Which lines hold the word "leads"? Copy each of them from the material.

## Supplied records
────────────────
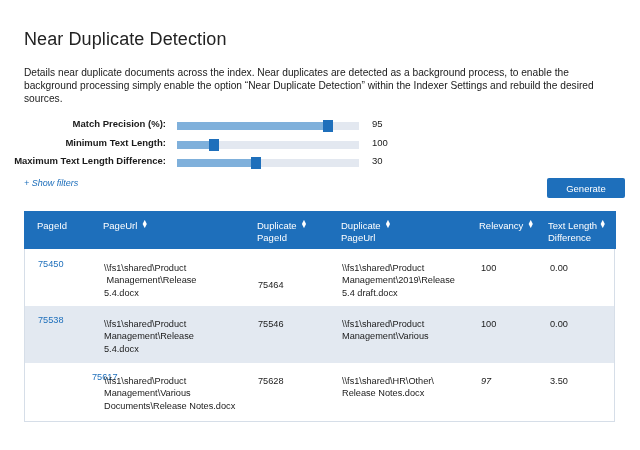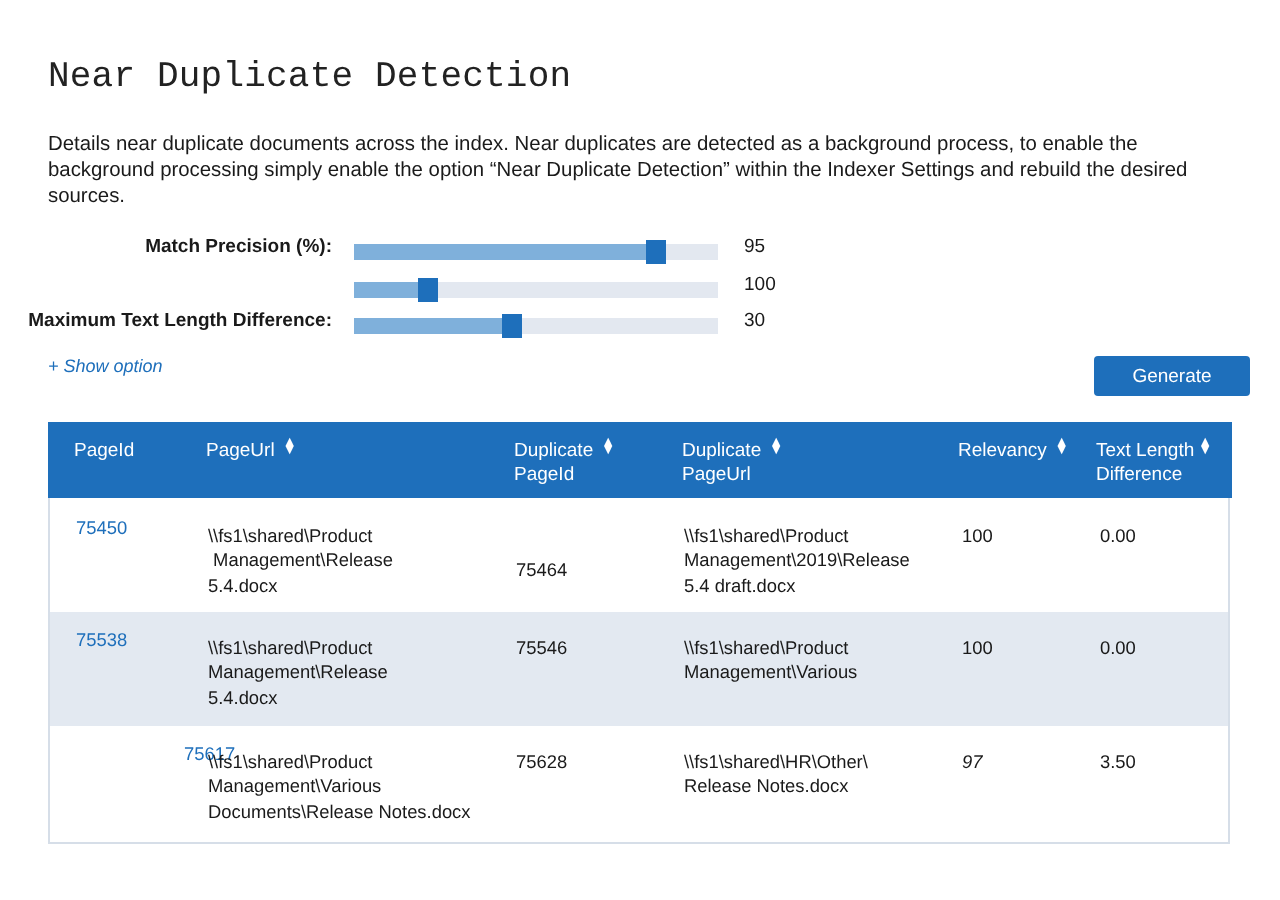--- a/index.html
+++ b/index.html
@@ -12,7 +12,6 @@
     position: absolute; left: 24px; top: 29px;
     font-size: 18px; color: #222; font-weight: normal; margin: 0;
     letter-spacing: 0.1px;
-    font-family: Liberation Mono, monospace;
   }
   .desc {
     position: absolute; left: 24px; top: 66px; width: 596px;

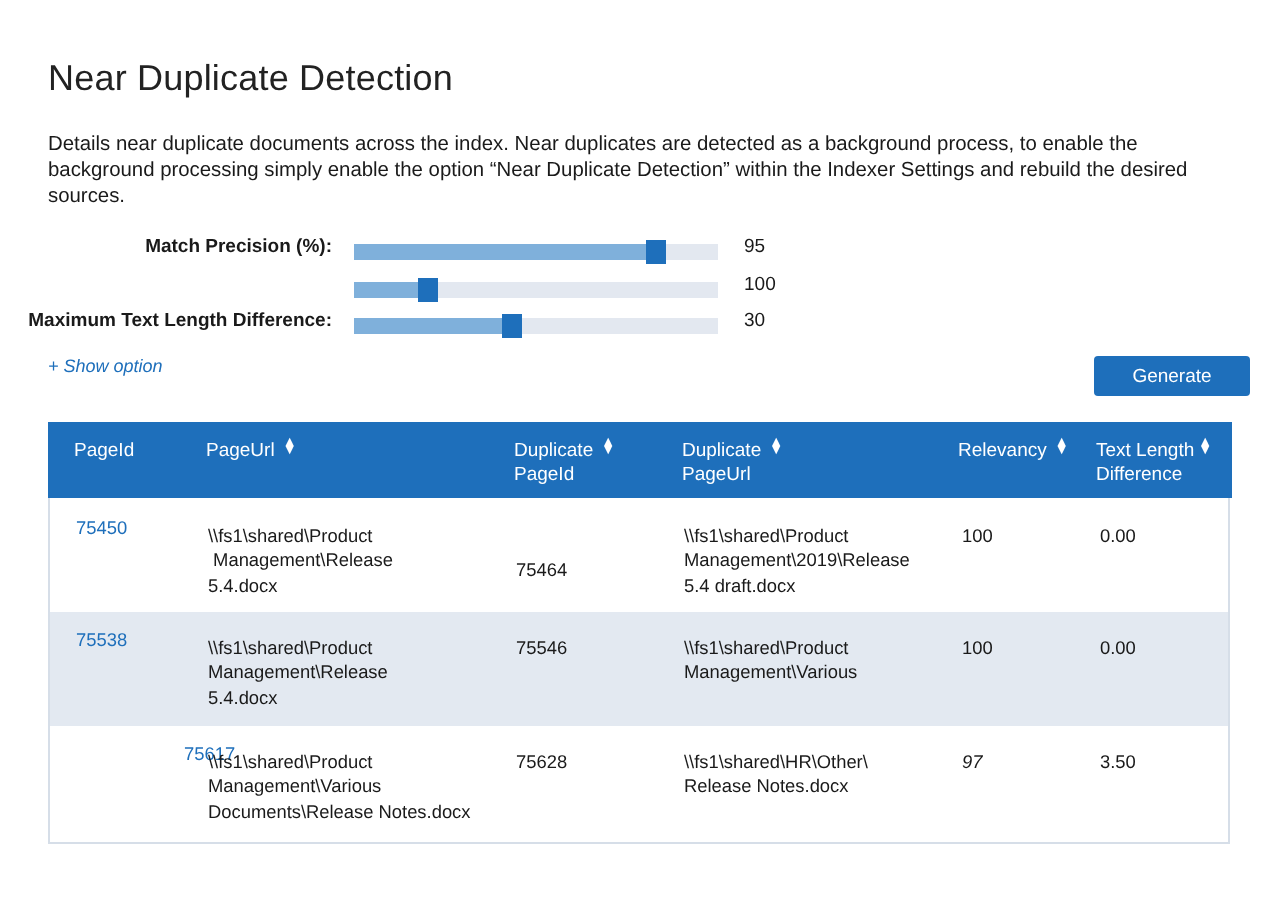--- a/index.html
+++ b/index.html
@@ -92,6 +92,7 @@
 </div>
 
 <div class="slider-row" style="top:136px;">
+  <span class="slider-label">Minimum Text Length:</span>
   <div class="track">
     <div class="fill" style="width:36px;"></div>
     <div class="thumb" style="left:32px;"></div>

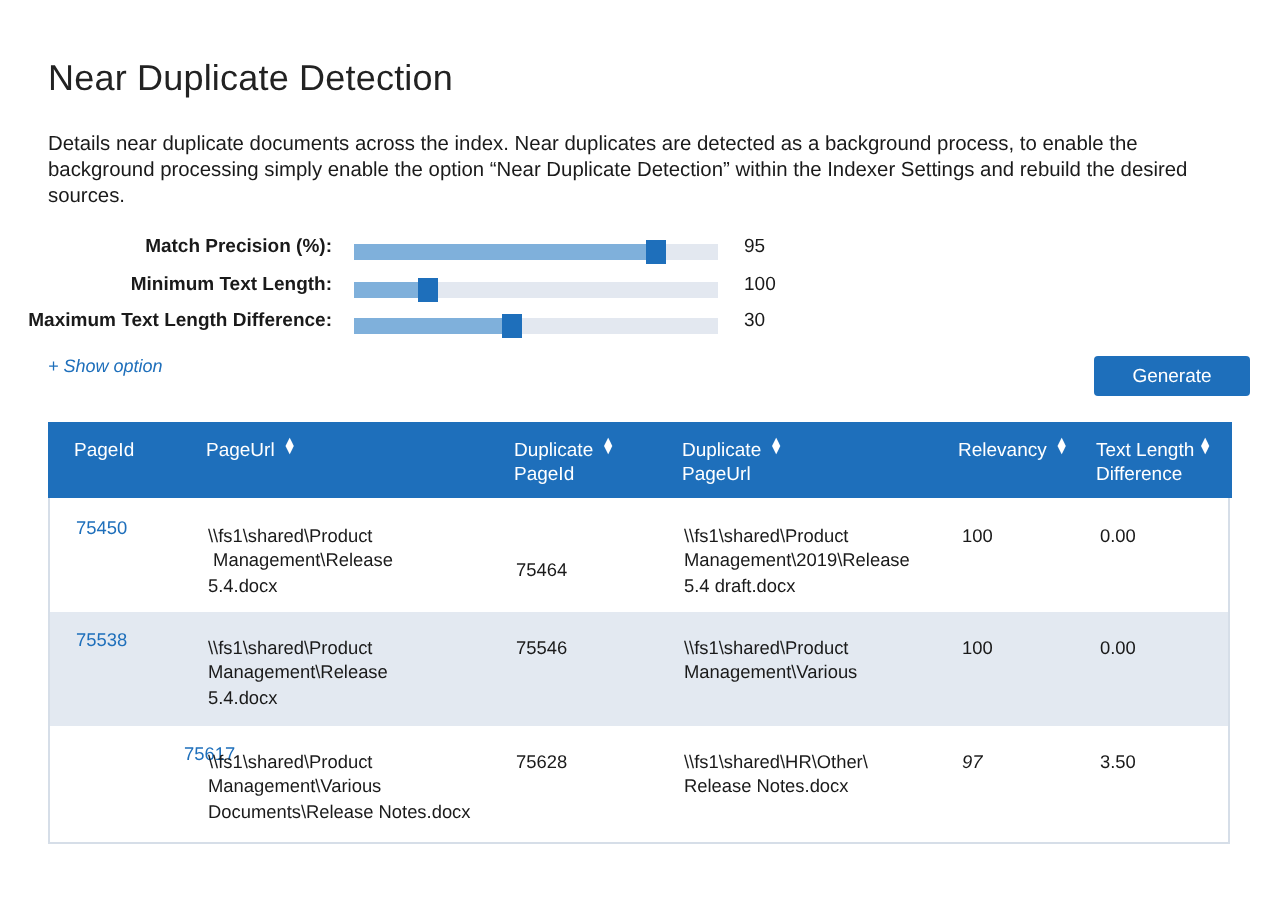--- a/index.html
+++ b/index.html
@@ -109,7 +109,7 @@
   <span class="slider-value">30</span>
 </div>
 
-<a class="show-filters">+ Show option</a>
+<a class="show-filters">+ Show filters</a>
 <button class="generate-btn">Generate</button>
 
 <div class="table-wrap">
────────────────
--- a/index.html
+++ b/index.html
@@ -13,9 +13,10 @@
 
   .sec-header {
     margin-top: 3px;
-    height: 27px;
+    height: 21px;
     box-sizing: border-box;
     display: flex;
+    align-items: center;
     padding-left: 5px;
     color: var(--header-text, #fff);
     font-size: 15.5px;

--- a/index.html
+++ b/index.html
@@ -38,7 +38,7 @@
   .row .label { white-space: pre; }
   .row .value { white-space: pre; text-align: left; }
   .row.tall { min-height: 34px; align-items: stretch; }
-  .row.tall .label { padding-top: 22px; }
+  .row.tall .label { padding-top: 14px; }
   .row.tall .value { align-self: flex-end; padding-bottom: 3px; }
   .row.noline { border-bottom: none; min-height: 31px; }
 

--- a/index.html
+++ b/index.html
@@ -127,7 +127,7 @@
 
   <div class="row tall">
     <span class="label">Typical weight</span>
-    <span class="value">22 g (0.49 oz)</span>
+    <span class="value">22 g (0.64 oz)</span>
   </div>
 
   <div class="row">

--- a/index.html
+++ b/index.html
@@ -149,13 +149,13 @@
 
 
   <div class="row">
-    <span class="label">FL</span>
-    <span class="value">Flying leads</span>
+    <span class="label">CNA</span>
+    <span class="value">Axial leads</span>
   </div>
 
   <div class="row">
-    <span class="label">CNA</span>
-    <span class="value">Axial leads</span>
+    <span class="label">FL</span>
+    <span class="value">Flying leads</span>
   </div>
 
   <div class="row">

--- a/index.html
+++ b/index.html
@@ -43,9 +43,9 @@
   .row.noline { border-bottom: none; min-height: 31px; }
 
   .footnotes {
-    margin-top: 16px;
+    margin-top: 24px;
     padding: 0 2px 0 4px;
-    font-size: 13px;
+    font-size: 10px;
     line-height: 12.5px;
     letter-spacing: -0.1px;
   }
────────────────
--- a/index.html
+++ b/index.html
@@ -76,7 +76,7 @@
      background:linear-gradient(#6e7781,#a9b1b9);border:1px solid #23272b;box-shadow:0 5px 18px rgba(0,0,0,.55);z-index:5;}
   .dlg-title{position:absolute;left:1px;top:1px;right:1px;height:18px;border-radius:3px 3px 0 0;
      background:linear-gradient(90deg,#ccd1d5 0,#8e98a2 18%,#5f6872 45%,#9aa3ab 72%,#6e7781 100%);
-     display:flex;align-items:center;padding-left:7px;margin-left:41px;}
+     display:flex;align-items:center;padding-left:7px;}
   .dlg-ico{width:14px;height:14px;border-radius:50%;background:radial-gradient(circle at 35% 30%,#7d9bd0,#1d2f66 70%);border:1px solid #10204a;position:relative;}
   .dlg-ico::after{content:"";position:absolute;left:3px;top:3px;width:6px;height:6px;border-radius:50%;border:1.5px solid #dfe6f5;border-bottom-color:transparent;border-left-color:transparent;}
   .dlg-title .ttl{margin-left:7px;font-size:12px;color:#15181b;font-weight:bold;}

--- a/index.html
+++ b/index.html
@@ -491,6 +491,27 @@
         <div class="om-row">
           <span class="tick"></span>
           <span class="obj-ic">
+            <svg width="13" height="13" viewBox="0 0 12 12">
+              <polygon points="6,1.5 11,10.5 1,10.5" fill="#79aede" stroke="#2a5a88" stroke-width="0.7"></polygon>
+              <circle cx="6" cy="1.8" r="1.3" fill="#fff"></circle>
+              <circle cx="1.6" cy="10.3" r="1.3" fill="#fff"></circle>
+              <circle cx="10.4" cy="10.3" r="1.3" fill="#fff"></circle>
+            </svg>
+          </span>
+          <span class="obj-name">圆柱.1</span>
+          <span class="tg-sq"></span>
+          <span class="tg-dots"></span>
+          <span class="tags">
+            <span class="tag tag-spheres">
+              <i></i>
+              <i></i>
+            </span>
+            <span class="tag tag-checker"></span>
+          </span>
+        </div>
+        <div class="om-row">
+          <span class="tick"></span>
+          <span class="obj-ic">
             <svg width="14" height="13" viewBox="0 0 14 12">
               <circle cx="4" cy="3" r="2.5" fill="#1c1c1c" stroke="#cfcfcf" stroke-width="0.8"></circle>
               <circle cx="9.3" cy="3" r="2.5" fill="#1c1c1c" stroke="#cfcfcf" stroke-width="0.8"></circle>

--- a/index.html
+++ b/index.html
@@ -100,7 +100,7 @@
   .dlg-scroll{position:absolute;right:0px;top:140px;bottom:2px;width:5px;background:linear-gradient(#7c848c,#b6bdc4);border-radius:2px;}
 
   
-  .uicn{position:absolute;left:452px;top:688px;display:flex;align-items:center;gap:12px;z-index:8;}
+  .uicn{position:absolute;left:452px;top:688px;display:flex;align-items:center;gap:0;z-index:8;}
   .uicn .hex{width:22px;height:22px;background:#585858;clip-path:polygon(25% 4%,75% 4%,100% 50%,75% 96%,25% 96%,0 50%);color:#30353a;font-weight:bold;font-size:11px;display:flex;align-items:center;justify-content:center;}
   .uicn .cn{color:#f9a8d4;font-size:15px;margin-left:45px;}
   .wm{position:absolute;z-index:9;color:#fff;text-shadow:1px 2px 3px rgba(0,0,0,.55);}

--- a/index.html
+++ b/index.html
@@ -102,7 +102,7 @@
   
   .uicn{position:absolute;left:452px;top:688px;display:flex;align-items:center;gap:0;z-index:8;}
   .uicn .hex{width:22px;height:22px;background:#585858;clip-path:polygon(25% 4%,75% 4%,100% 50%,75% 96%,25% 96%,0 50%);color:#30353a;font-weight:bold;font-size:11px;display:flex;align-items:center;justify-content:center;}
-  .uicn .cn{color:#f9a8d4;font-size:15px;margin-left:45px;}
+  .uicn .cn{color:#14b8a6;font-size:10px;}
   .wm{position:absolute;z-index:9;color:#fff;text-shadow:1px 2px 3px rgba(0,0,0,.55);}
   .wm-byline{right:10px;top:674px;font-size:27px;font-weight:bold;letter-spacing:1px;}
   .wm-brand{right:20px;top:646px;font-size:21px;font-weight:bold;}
────────────────
## Exercise result
-    <span class="value">Flying leads</span>
+    <span class="value">Axial leads</span>
-    <span class="value">Axial leads</span>
+    <span class="value">Flying leads</span>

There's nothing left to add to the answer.